Hyracoidea is a taxonomic order of mammals. It includes the living hyraxes, placed within the family Procaviidae, and several extinct taxa.

All modern hyraxes are members of the family Procaviidae (the only living family within Hyracoidea) and are found only in Africa and the Middle East. In the past, however, hyraxes were more diverse and widespread. At one site in Egypt, the order first appears in the fossil record in the form of Dimaitherium, 37 million years ago, but much older fossils exist elsewhere. For many millions of years, hyraxes, proboscideans, and other afrotherian mammals were the primary terrestrial herbivores in Africa, just as odd-toed ungulates were in North America.
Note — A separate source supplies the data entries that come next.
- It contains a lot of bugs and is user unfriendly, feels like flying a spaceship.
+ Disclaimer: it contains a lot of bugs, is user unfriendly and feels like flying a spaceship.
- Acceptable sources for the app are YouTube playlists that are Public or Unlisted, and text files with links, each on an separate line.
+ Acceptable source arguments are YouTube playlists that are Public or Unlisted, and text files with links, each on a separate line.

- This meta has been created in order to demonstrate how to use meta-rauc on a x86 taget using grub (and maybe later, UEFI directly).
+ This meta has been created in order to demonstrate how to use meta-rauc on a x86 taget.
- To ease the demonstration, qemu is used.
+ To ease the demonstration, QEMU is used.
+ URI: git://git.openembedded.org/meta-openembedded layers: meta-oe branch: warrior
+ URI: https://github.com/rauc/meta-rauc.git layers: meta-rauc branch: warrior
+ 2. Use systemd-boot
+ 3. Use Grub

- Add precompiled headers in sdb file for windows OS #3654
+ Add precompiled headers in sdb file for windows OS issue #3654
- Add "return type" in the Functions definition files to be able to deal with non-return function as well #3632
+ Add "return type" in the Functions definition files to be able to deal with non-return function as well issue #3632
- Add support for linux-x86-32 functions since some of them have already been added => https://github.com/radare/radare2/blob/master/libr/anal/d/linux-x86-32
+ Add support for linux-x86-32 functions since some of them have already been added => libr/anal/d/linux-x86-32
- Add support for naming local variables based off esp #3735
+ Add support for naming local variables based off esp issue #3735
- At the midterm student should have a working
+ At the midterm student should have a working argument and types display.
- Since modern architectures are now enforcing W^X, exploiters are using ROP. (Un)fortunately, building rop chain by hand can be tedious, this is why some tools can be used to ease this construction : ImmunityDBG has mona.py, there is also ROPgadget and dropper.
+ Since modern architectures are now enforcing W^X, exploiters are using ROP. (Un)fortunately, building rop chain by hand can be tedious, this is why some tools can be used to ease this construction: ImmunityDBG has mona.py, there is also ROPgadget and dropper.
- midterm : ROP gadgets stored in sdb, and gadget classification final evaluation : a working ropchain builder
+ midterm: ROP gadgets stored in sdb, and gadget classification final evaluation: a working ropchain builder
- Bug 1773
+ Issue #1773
Through the middle to late Eocene, many different species existed. The smallest of these were the size of a mouse but others were much larger than any extant relatives. Titanohyrax could reach 600 kg or even as much as over 1300 kg. Megalohyrax from the upper Eocene-lower Oligocene was as huge as a tapir.
During the Miocene, however, competition from the newly developed bovids, which were very efficient grazers and browsers, displaced the hyraxes into marginal niches. Nevertheless, the order remained widespread and diverse as late as the end of the Pliocene (about two million years ago) with representatives throughout most of Africa, Europe, and Asia.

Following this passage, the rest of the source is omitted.